Currently, numerical studies on thermal
transport in dense gas-particle suspension flows often rely on a number of
simplifications, e.g., (i) a uniform intra-particle temperature profile [1], or
(ii) a two dimensional formulation [2]. This clearly limits the applicability
of these previous studies, often leaving open questions related to the relative
importance of intra-particular transport phenomena. It is the goal of our
present work to close this gap by establishing an open-source simulation
environment, and demonstrate the validity of the employed models and tools within
an array of canonical flow situations.

In the present
contribution we experimentally and numerically investigate the energy transport
in dense particle beds that are confined by two walls. Therefore, we use the well-established
Eulerian-Lagrangian simulator CFDEM® [3]. Also, we make use of the novel
coupling capabilities of this simulator with the recently developed
intra-particle solver ParScale [4]. Our numerical studies focus on two methods:
first, we simulate the details of flow and temperature fields in the fluid
phase by means of Direct Numerical Simulation (DNS). Therefore, we use a novel
Hybrid Fictitious-Domain/Immersed-Boundary (HFDIBM) approach to accurately
impose the Dirichlet boundary condition at the particle surfaces. Coupling of
the HFDIBM with ParScale enables us (i) to make direct predictions of intra-
and inter-particle heat fluxes, as well as (ii) to derive particle-based
Nusselt numbers. The latter are compared to correlations available from
literature in order to identify opportunities for the improvement of these
correlations. Second, we perform unresolved CFD-DEM-based simulations, which
benefit from the understanding gained from our DNS in terms of closures for the
heat transfer rate. By coupling the CFD-DEM simulations with ParScale, we are
now in the position to evaluate the effect of intra-particular heat fluxes on
the overall transferred amount of heat with relative ease (see Figure). Finally,
we compare our results with experiments of fixed and fluidized beds, as well as
simple 1D models.

Figure: Temporal
progression of the mean particle temperature vs. bed height in a fluidized bed
based on CFD-DEM simulations with ParScale (solid lines), and without
intra-particle heat transfer (dashed lines; in both simulations the Biot number
is ca. 0.8).

References

[1]   Z. Feng, S. Musong. Direct numerical simulation
of heat and mass transfer of spheres in a fluidized bed. Powder Technology,
Vol. 262, pp. 62-70, 2014.

[2]  R. Schmidt, P. Nikrityuk. Numerical simulation of
the transient temperature distribution inside moving particles, The Canadian
Journal of Chemical Engineering, Vol.  90, pp. 246-262, 2012.

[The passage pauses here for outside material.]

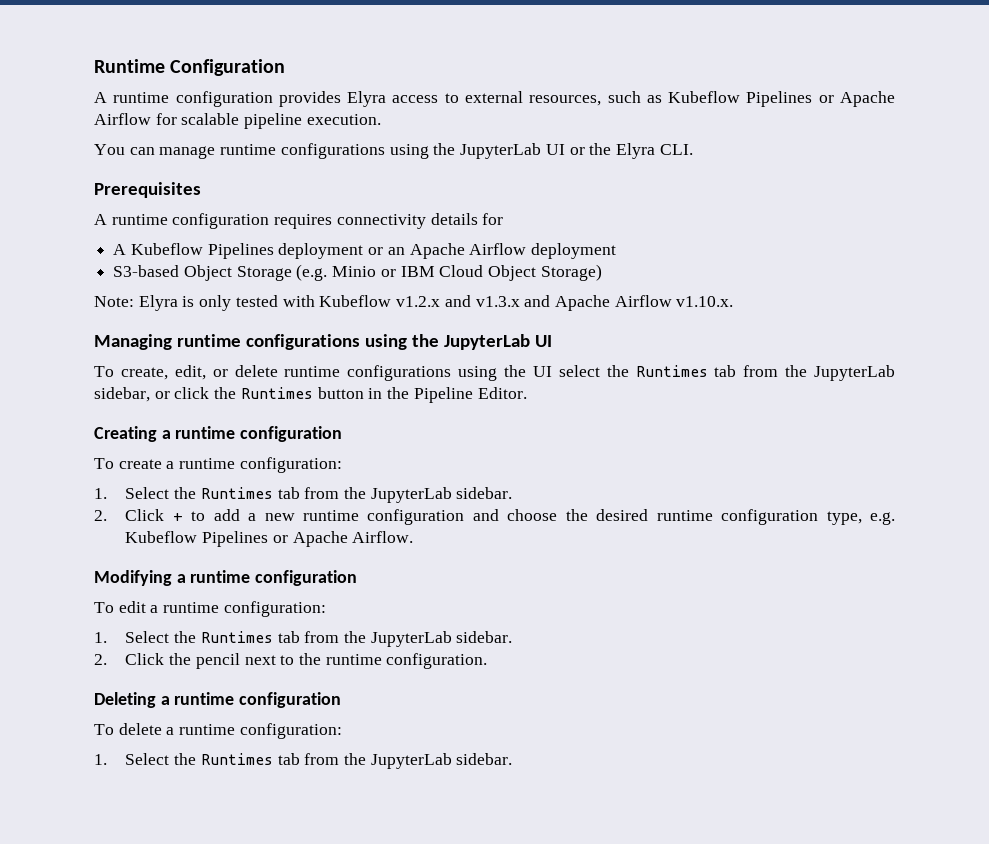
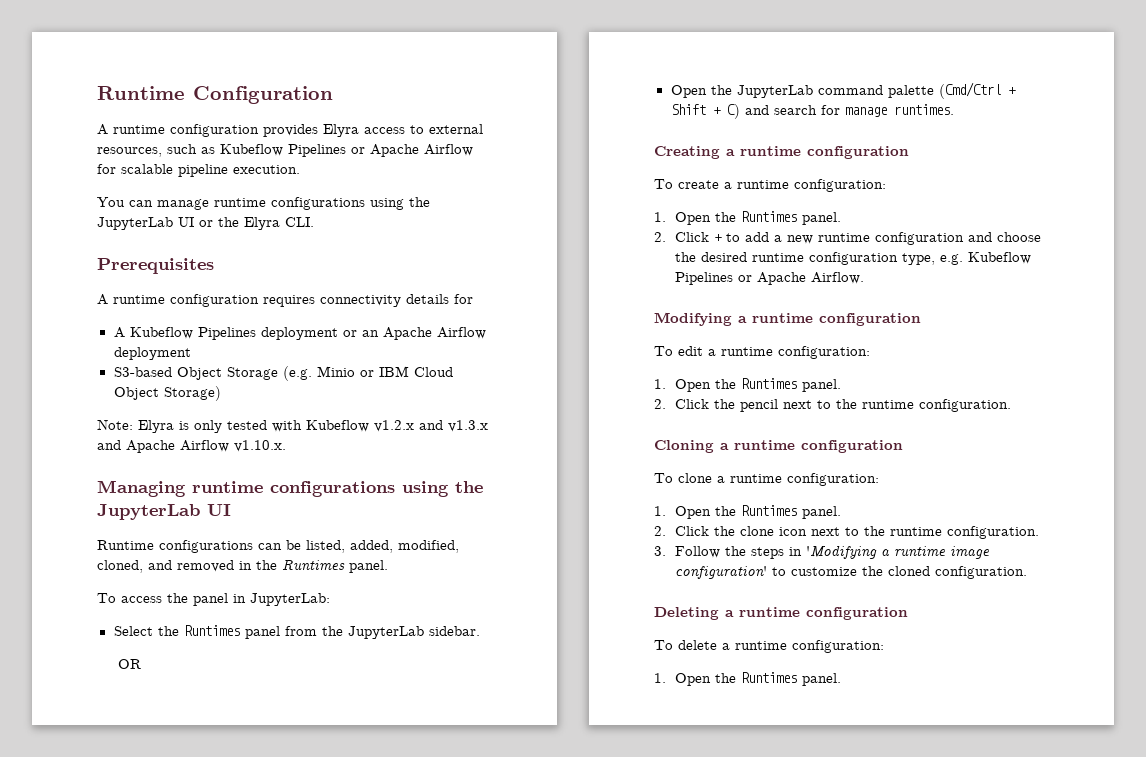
[94,365,895,381] [94,387,527,403] To create, edit, or delete runtime configurations using the UI select the Runtimes tab from the JupyterLab sidebar, or click the Runtimes button in the Pipeline Editor. -> [97,540,459,553] [97,560,388,573] [97,593,330,606] [113,625,480,639] [117,659,141,669] [670,82,1016,99] [670,104,954,119] Runtime configurations can be listed, added, modified, cloned, and removed in the Runtimes panel. // To access the panel in JupyterLab: // Select the Runtimes panel from the JupyterLab sidebar. // OR // Open the JupyterLab command palette (Cmd/Ctrl + Shift + C) and search for manage runtimes.
[125,487,513,503] Select the Runtimes tab from the JupyterLab sidebar. -> [674,211,841,225] Open the Runtimes panel.
[125,631,513,647] Select the Runtimes tab from the JupyterLab sidebar. -> [674,378,841,392] Open the Runtimes panel.
(488, 661) none -> [654,440,903,453] [654,473,879,486] [654,505,841,519] [654,526,1039,539] [654,545,990,559] [674,566,1027,579] // Cloning a runtime configuration // To clone a runtime configuration: // 1. Open the Runtimes panel. // 2. Click the clone icon next to the runtime configuration. // 3. Follow the steps in 'Modifying a runtime image configuration' to customize the cloned configuration.
[125,753,513,769] Select the Runtimes tab from the JupyterLab sidebar. -> [674,672,841,686] Open the Runtimes panel.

[3]   C. Kloss, C. Goniva, A. Hager, S. Amberger, S.
Pirker (2012) “Models, algorithms and validation for opensource DEM and
CFD-DEM”, Progress in Computational Fluid Dynamics, Vol. 12, Nos. 2/3,
pp.140–152, 2012.

[4]  S. Radl, T. Forgber, A. Aigner, C.
Kloss, ParScale - An Open-Source Library for the  Simulation of Intra-Particle
Heat and Mass Transport Processes in Coupled Simulations, in: E. Onate, M.
Bischoff, D.R.J. Owen, P. Wriggers, T. Zhodi (Eds.), IV Int. Conf. Part. Methods
– Fundam. Appl. (PARTICLES 2015), ECCOMAS, Barcelona, Spain, 2015: pp. 1–9.